[Change detection data]

------------------------------------------------

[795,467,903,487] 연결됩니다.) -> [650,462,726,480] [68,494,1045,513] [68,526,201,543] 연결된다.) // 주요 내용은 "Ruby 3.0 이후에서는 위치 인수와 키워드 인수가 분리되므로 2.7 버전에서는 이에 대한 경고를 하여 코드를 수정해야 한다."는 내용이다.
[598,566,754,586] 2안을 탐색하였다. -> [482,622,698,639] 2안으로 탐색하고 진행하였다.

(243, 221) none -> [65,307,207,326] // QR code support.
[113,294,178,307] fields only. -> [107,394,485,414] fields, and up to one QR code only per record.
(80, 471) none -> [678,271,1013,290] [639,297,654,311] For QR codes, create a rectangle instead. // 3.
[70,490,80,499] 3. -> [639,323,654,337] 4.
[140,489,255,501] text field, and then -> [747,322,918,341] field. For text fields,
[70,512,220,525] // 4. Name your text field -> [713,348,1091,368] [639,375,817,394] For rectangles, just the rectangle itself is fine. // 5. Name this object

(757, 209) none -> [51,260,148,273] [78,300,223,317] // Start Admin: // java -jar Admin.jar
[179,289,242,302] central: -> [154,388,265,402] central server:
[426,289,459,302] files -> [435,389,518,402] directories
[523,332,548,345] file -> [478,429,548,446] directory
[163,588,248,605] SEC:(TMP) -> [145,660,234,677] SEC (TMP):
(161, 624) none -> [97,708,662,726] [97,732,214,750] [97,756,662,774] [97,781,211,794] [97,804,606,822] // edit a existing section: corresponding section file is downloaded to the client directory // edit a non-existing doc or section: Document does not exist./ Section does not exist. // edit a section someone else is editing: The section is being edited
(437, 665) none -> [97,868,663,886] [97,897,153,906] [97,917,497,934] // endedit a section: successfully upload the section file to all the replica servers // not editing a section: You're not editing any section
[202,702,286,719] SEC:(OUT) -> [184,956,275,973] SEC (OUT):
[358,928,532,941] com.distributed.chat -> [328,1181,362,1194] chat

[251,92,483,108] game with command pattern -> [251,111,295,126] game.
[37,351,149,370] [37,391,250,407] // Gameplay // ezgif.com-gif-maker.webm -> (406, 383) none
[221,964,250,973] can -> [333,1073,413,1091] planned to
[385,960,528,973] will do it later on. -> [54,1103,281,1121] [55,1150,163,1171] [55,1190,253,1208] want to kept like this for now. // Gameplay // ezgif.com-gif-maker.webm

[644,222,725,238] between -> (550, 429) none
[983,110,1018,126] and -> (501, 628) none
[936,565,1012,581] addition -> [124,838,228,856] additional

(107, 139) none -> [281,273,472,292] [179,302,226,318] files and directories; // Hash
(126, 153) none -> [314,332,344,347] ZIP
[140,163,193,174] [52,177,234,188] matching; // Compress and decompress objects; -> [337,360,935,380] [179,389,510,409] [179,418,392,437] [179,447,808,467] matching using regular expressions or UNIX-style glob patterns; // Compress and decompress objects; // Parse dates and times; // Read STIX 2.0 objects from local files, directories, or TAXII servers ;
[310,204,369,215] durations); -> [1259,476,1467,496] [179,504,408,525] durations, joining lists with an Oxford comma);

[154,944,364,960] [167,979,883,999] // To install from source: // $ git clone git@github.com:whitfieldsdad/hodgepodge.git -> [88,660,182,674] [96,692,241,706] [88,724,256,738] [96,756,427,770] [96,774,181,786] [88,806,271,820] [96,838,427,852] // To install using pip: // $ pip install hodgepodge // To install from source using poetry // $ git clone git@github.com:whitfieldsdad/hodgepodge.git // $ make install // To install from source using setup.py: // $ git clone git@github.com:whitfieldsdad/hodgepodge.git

------------------------------------------------

* _EXERCISE GOAL_
Which lines of the data include the string "Gameplay"? Copy each of them.

* _YOUR SOLUTION_
[37,351,149,370] [37,391,250,407] // Gameplay // ezgif.com-gif-maker.webm -> (406, 383) none
[385,960,528,973] will do it later on. -> [54,1103,281,1121] [55,1150,163,1171] [55,1190,253,1208] want to kept like this for now. // Gameplay // ezgif.com-gif-maker.webm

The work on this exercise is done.